_RECORDS PROVIDED_:
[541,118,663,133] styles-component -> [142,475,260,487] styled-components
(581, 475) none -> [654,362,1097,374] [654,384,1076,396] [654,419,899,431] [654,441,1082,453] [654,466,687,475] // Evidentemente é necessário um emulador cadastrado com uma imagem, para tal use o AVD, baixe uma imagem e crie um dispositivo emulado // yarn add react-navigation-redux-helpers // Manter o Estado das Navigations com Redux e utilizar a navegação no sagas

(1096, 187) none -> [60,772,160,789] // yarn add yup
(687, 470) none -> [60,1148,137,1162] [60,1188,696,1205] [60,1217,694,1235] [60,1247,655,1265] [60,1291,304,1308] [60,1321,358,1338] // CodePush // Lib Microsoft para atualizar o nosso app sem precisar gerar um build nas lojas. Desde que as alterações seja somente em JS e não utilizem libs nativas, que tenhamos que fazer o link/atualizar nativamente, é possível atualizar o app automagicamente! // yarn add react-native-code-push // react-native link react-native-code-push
* * *
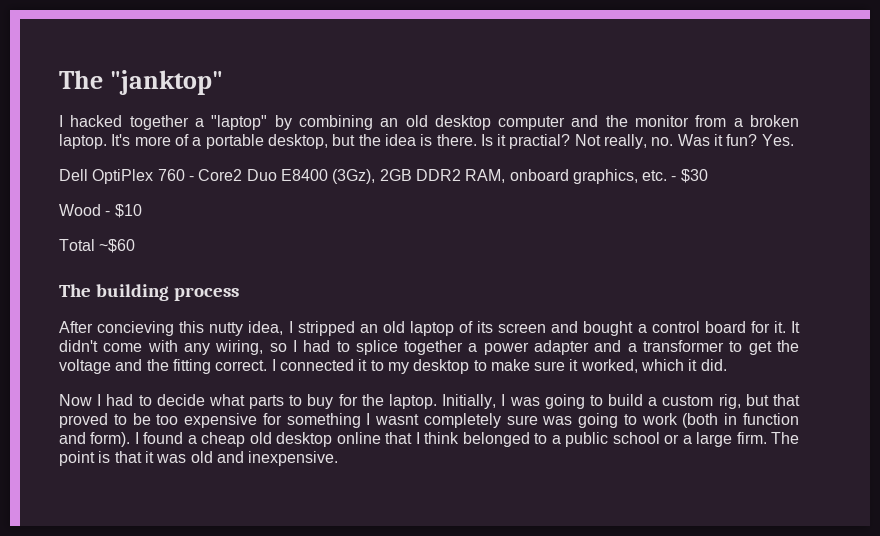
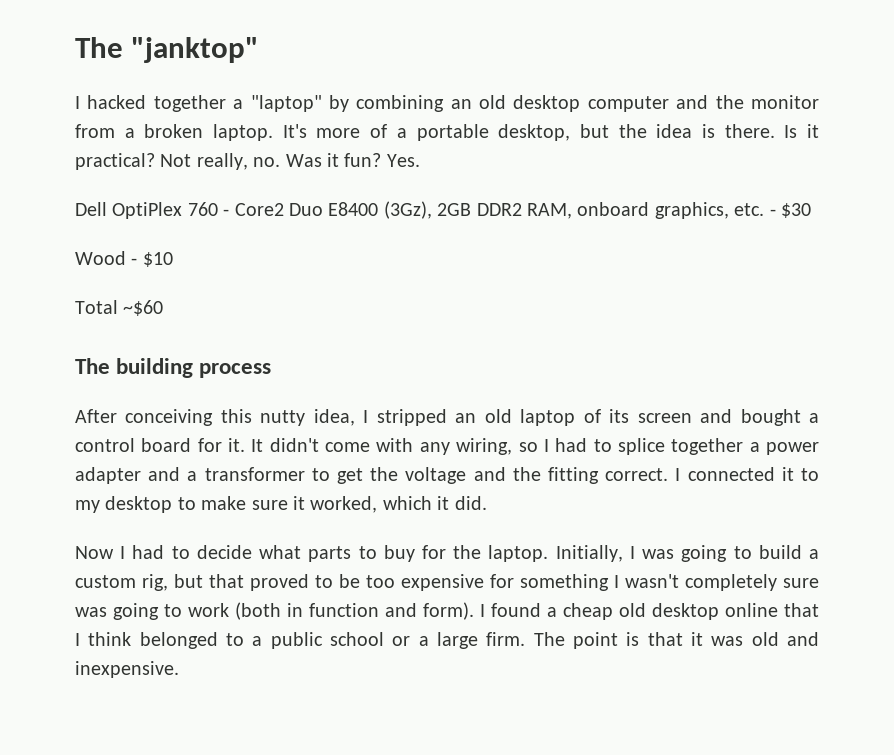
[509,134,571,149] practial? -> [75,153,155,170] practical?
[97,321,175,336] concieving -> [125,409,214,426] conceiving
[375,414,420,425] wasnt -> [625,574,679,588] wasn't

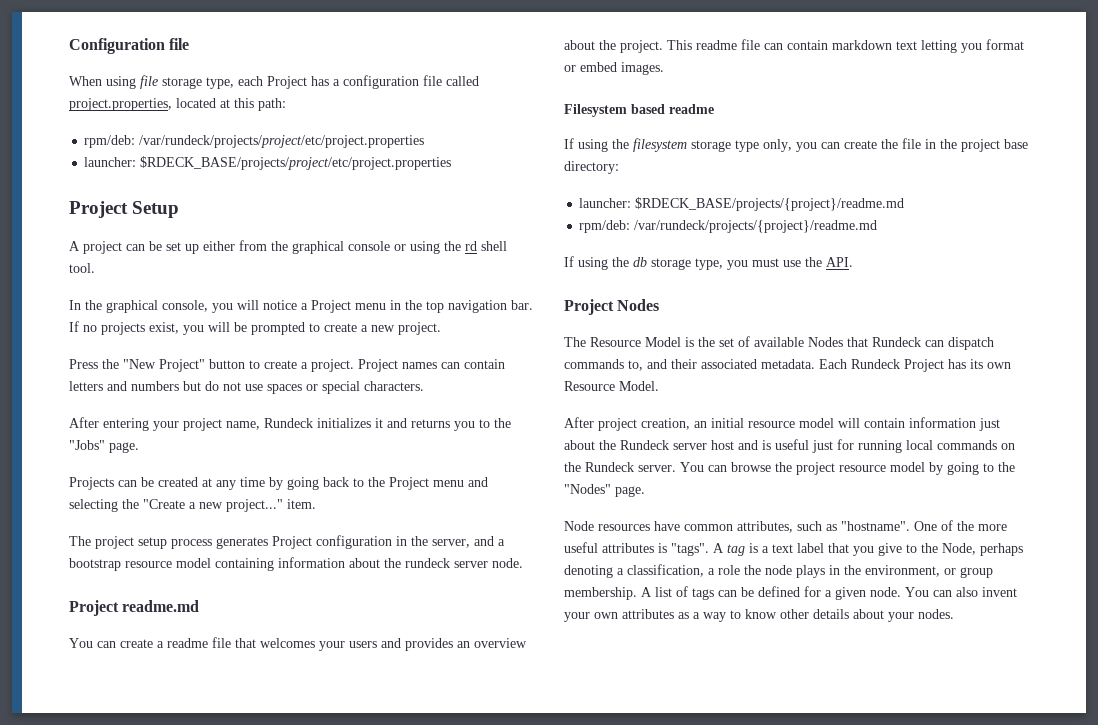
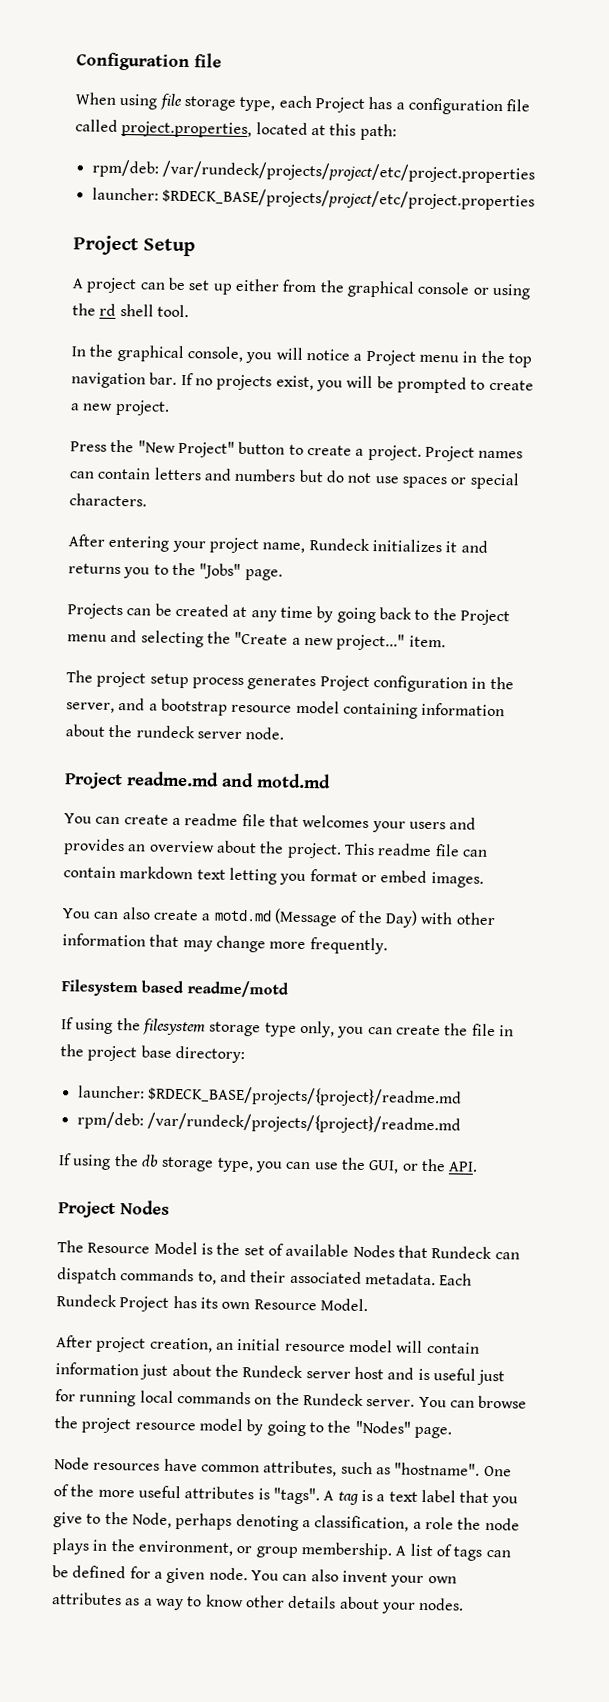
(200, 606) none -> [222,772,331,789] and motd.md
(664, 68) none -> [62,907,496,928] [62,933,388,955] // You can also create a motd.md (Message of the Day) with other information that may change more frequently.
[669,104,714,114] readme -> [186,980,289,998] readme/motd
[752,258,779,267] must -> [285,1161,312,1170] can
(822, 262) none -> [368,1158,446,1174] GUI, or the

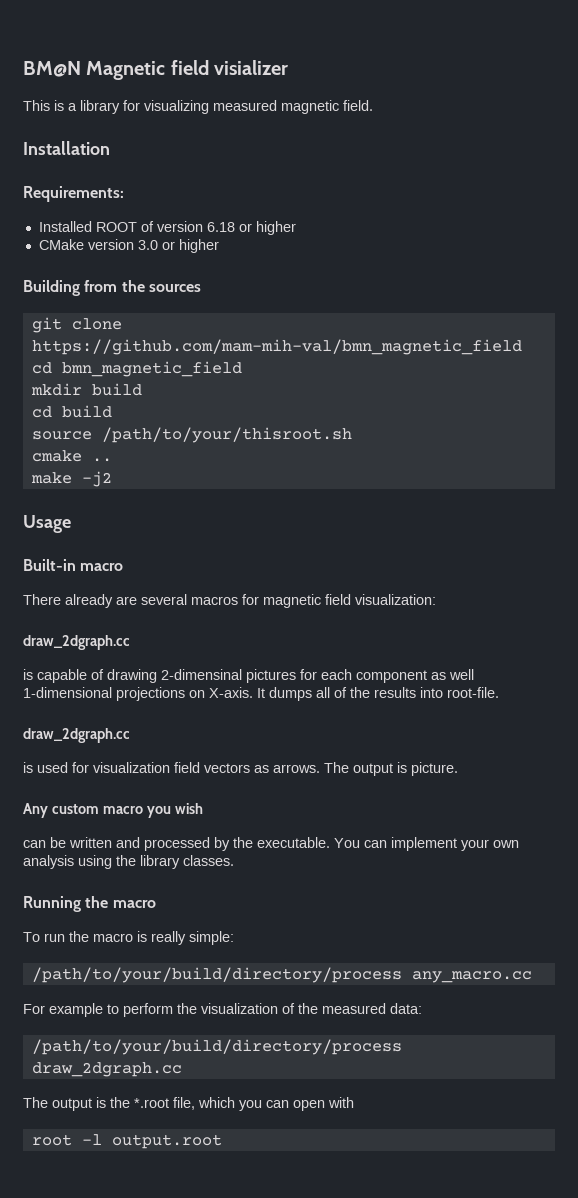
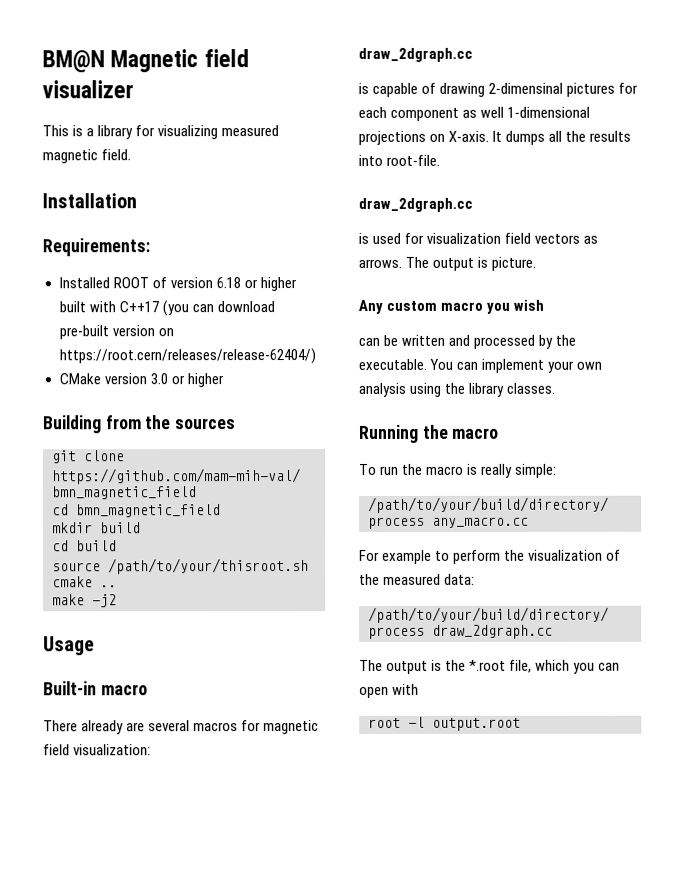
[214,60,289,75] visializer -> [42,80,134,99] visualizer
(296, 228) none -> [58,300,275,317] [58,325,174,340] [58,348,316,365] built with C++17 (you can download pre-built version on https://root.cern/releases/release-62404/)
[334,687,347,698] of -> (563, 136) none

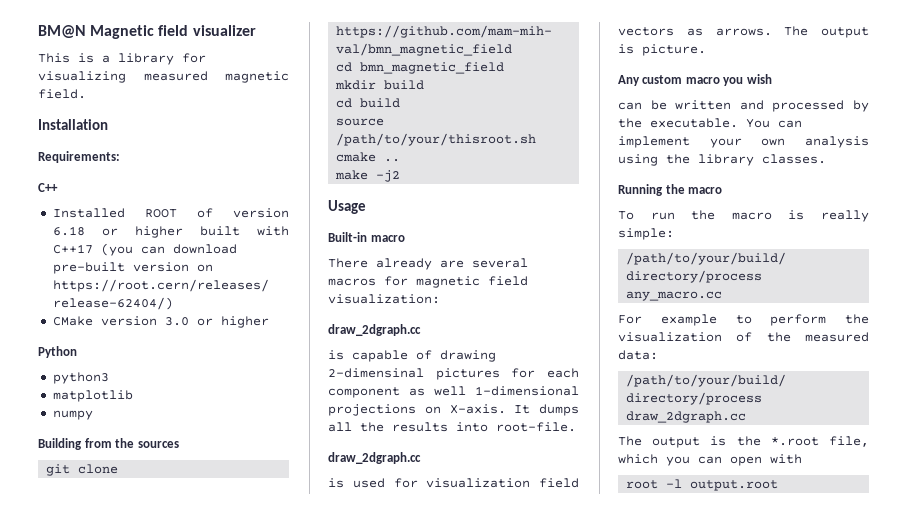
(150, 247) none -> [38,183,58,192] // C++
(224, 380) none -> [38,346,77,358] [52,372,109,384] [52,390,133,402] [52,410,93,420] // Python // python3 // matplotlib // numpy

_TASK DIRECTIONS_: Everything from the line above that contains "[214,60,289,75] visializer ->" down to the line that contains "(224, 380) none" must be reproduced exactly, both ends included. Omit the pictures.

_SOLUTION TO THE PROBLEM_:
[214,60,289,75] visializer -> [42,80,134,99] visualizer
(296, 228) none -> [58,300,275,317] [58,325,174,340] [58,348,316,365] built with C++17 (you can download pre-built version on https://root.cern/releases/release-62404/)
[334,687,347,698] of -> (563, 136) none

(150, 247) none -> [38,183,58,192] // C++
(224, 380) none -> [38,346,77,358] [52,372,109,384] [52,390,133,402] [52,410,93,420] // Python // python3 // matplotlib // numpy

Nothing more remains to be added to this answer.